▸ ASSIGNMENT: Check each line of the records below for the string "slide", then state how many lines contain it, with no other output.

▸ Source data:

____

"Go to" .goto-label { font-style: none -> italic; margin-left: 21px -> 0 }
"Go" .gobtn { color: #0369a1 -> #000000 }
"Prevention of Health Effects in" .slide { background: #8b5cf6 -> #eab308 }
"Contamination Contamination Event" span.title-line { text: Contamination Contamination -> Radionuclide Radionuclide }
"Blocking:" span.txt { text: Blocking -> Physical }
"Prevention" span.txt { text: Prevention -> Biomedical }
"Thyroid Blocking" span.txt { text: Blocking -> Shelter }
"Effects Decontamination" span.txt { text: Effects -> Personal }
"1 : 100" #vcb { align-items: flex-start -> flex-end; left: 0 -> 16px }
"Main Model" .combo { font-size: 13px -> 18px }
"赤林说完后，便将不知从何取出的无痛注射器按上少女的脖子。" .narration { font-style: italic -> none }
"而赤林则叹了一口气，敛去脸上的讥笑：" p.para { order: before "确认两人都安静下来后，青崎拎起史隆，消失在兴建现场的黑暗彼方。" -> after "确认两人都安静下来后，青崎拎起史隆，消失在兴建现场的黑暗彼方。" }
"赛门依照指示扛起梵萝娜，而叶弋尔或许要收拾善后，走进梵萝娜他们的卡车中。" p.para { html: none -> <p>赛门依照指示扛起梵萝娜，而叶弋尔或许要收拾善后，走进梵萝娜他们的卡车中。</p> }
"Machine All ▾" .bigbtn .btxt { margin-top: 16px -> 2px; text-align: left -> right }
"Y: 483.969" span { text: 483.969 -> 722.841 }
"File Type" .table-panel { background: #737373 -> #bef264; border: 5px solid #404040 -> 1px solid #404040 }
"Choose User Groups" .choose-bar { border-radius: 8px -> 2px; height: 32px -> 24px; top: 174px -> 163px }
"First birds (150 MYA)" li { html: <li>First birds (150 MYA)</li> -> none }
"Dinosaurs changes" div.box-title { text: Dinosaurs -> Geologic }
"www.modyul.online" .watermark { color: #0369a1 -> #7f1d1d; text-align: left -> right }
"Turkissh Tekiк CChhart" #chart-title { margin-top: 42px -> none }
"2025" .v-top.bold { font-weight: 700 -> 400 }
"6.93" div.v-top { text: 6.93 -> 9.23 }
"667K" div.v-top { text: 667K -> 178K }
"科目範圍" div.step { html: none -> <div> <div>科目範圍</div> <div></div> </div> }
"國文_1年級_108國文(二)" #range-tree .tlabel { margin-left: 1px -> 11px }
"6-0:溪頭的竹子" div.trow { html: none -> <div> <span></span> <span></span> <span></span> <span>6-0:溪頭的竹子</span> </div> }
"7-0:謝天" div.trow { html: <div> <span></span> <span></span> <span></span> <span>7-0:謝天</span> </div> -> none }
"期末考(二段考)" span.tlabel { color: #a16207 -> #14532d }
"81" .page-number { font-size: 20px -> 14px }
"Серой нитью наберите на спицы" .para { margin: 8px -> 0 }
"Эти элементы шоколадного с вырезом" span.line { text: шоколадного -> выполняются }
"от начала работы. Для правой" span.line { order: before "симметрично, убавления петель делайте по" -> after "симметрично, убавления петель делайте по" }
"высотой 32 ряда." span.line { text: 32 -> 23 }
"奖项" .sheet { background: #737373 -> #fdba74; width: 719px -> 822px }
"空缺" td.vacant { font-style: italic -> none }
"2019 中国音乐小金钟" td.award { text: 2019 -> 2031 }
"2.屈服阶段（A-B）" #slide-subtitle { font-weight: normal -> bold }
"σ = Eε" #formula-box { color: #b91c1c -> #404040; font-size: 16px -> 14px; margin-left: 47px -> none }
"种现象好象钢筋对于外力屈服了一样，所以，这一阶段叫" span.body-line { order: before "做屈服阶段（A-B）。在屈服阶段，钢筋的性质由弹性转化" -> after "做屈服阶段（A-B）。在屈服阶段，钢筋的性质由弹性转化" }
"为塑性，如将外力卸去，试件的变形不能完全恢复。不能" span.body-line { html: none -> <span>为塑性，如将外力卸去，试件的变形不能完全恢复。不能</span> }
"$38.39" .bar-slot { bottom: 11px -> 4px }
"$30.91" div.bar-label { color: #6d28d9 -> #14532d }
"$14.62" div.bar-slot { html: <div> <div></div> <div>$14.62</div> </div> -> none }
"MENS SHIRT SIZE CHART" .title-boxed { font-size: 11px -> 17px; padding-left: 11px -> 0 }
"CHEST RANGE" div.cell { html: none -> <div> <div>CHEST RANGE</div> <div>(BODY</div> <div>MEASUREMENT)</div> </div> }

____

▸ YOUR SOLUTION: 2